▶ _DATA SHOWN_
>>>>>

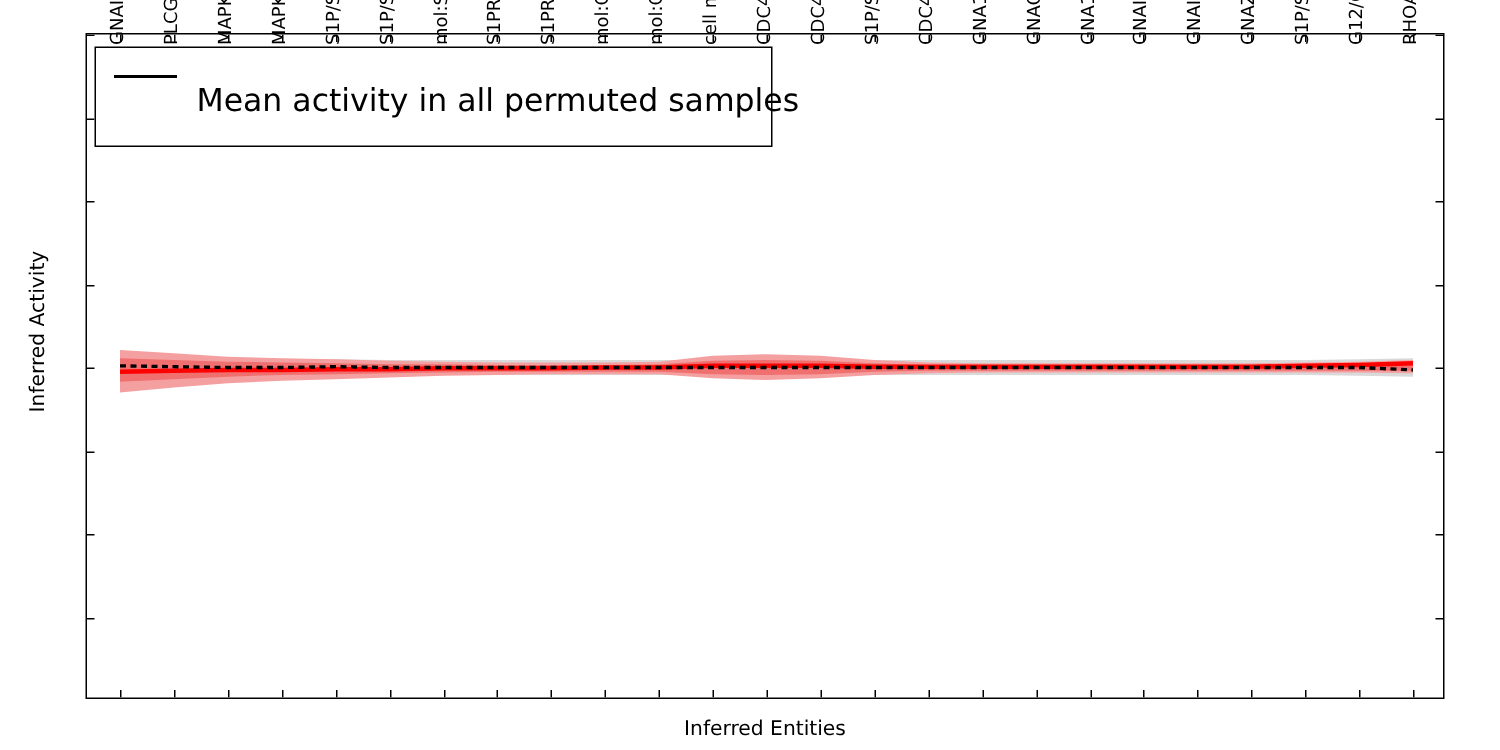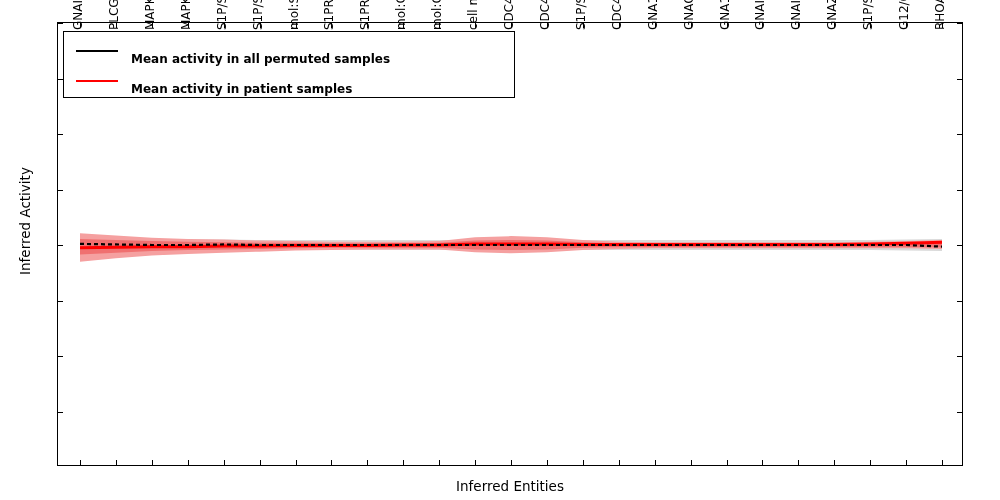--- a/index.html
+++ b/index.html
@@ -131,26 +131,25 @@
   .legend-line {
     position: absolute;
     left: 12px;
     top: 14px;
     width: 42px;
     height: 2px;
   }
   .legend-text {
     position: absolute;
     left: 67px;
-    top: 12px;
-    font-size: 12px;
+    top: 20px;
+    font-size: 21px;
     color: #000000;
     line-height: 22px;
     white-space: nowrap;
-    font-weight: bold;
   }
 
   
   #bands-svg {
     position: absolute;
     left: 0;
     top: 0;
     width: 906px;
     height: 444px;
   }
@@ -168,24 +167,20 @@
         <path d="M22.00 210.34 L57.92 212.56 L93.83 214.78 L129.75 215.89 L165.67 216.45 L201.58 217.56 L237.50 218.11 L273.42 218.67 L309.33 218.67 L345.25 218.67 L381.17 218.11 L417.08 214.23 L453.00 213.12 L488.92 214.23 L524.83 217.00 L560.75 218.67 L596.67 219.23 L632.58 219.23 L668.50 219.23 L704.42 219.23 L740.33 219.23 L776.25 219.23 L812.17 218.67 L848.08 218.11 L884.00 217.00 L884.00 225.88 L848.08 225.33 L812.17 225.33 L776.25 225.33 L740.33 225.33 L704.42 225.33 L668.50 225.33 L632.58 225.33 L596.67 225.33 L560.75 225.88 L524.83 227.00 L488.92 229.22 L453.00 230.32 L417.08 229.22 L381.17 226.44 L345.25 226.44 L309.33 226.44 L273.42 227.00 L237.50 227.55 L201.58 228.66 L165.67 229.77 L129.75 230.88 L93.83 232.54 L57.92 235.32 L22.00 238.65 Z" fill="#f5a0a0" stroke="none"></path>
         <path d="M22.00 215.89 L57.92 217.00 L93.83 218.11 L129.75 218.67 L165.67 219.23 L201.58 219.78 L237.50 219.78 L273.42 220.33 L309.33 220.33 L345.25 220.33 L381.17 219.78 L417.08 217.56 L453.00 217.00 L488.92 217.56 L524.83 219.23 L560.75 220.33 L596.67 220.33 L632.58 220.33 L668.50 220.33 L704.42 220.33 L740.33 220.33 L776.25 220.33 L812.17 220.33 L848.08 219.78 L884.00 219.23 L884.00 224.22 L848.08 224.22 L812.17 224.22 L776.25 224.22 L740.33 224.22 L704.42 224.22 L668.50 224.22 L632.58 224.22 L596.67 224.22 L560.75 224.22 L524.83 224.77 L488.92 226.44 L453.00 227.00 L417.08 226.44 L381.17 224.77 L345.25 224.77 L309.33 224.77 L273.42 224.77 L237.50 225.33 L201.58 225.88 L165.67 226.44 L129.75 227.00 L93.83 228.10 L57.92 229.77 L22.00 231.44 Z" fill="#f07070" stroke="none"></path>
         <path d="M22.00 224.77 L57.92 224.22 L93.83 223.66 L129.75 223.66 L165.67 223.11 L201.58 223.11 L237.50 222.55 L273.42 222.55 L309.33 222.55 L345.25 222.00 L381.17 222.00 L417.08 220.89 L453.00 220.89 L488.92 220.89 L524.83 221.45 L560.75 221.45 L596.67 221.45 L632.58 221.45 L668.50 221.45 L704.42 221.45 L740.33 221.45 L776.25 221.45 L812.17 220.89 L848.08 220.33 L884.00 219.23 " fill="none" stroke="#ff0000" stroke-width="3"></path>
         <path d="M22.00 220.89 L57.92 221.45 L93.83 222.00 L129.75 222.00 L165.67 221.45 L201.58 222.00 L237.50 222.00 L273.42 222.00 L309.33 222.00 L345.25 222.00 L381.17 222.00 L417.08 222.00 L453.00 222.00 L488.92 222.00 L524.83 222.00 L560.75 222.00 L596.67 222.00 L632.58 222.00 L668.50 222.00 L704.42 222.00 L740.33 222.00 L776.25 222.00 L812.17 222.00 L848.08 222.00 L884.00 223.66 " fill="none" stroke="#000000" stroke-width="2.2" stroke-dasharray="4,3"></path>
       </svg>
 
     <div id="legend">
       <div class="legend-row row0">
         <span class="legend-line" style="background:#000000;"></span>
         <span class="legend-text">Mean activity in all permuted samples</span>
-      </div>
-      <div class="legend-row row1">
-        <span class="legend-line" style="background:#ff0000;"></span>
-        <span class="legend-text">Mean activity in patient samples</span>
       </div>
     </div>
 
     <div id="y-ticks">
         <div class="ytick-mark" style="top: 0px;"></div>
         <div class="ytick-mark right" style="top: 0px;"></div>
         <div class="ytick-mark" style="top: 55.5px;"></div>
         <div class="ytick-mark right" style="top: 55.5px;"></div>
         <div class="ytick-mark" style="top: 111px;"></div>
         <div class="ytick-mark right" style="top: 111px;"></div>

<<<<<

▶ _EXERCISE DIRECTIONS_
Please set down every line of the data above precisely, dropping the images.

▶ _THE ANSWER_
--- a/index.html
+++ b/index.html
@@ -131,26 +131,25 @@
   .legend-line {
     position: absolute;
     left: 12px;
     top: 14px;
     width: 42px;
     height: 2px;
   }
   .legend-text {
     position: absolute;
     left: 67px;
-    top: 12px;
-    font-size: 12px;
+    top: 20px;
+    font-size: 21px;
     color: #000000;
     line-height: 22px;
     white-space: nowrap;
-    font-weight: bold;
   }
 
   
   #bands-svg {
     position: absolute;
     left: 0;
     top: 0;
     width: 906px;
     height: 444px;
   }
@@ -168,24 +167,20 @@
         <path d="M22.00 210.34 L57.92 212.56 L93.83 214.78 L129.75 215.89 L165.67 216.45 L201.58 217.56 L237.50 218.11 L273.42 218.67 L309.33 218.67 L345.25 218.67 L381.17 218.11 L417.08 214.23 L453.00 213.12 L488.92 214.23 L524.83 217.00 L560.75 218.67 L596.67 219.23 L632.58 219.23 L668.50 219.23 L704.42 219.23 L740.33 219.23 L776.25 219.23 L812.17 218.67 L848.08 218.11 L884.00 217.00 L884.00 225.88 L848.08 225.33 L812.17 225.33 L776.25 225.33 L740.33 225.33 L704.42 225.33 L668.50 225.33 L632.58 225.33 L596.67 225.33 L560.75 225.88 L524.83 227.00 L488.92 229.22 L453.00 230.32 L417.08 229.22 L381.17 226.44 L345.25 226.44 L309.33 226.44 L273.42 227.00 L237.50 227.55 L201.58 228.66 L165.67 229.77 L129.75 230.88 L93.83 232.54 L57.92 235.32 L22.00 238.65 Z" fill="#f5a0a0" stroke="none"></path>
         <path d="M22.00 215.89 L57.92 217.00 L93.83 218.11 L129.75 218.67 L165.67 219.23 L201.58 219.78 L237.50 219.78 L273.42 220.33 L309.33 220.33 L345.25 220.33 L381.17 219.78 L417.08 217.56 L453.00 217.00 L488.92 217.56 L524.83 219.23 L560.75 220.33 L596.67 220.33 L632.58 220.33 L668.50 220.33 L704.42 220.33 L740.33 220.33 L776.25 220.33 L812.17 220.33 L848.08 219.78 L884.00 219.23 L884.00 224.22 L848.08 224.22 L812.17 224.22 L776.25 224.22 L740.33 224.22 L704.42 224.22 L668.50 224.22 L632.58 224.22 L596.67 224.22 L560.75 224.22 L524.83 224.77 L488.92 226.44 L453.00 227.00 L417.08 226.44 L381.17 224.77 L345.25 224.77 L309.33 224.77 L273.42 224.77 L237.50 225.33 L201.58 225.88 L165.67 226.44 L129.75 227.00 L93.83 228.10 L57.92 229.77 L22.00 231.44 Z" fill="#f07070" stroke="none"></path>
         <path d="M22.00 224.77 L57.92 224.22 L93.83 223.66 L129.75 223.66 L165.67 223.11 L201.58 223.11 L237.50 222.55 L273.42 222.55 L309.33 222.55 L345.25 222.00 L381.17 222.00 L417.08 220.89 L453.00 220.89 L488.92 220.89 L524.83 221.45 L560.75 221.45 L596.67 221.45 L632.58 221.45 L668.50 221.45 L704.42 221.45 L740.33 221.45 L776.25 221.45 L812.17 220.89 L848.08 220.33 L884.00 219.23 " fill="none" stroke="#ff0000" stroke-width="3"></path>
         <path d="M22.00 220.89 L57.92 221.45 L93.83 222.00 L129.75 222.00 L165.67 221.45 L201.58 222.00 L237.50 222.00 L273.42 222.00 L309.33 222.00 L345.25 222.00 L381.17 222.00 L417.08 222.00 L453.00 222.00 L488.92 222.00 L524.83 222.00 L560.75 222.00 L596.67 222.00 L632.58 222.00 L668.50 222.00 L704.42 222.00 L740.33 222.00 L776.25 222.00 L812.17 222.00 L848.08 222.00 L884.00 223.66 " fill="none" stroke="#000000" stroke-width="2.2" stroke-dasharray="4,3"></path>
       </svg>
 
     <div id="legend">
       <div class="legend-row row0">
         <span class="legend-line" style="background:#000000;"></span>
         <span class="legend-text">Mean activity in all permuted samples</span>
-      </div>
-      <div class="legend-row row1">
-        <span class="legend-line" style="background:#ff0000;"></span>
-        <span class="legend-text">Mean activity in patient samples</span>
       </div>
     </div>
 
     <div id="y-ticks">
         <div class="ytick-mark" style="top: 0px;"></div>
         <div class="ytick-mark right" style="top: 0px;"></div>
         <div class="ytick-mark" style="top: 55.5px;"></div>
         <div class="ytick-mark right" style="top: 55.5px;"></div>
         <div class="ytick-mark" style="top: 111px;"></div>
         <div class="ytick-mark right" style="top: 111px;"></div>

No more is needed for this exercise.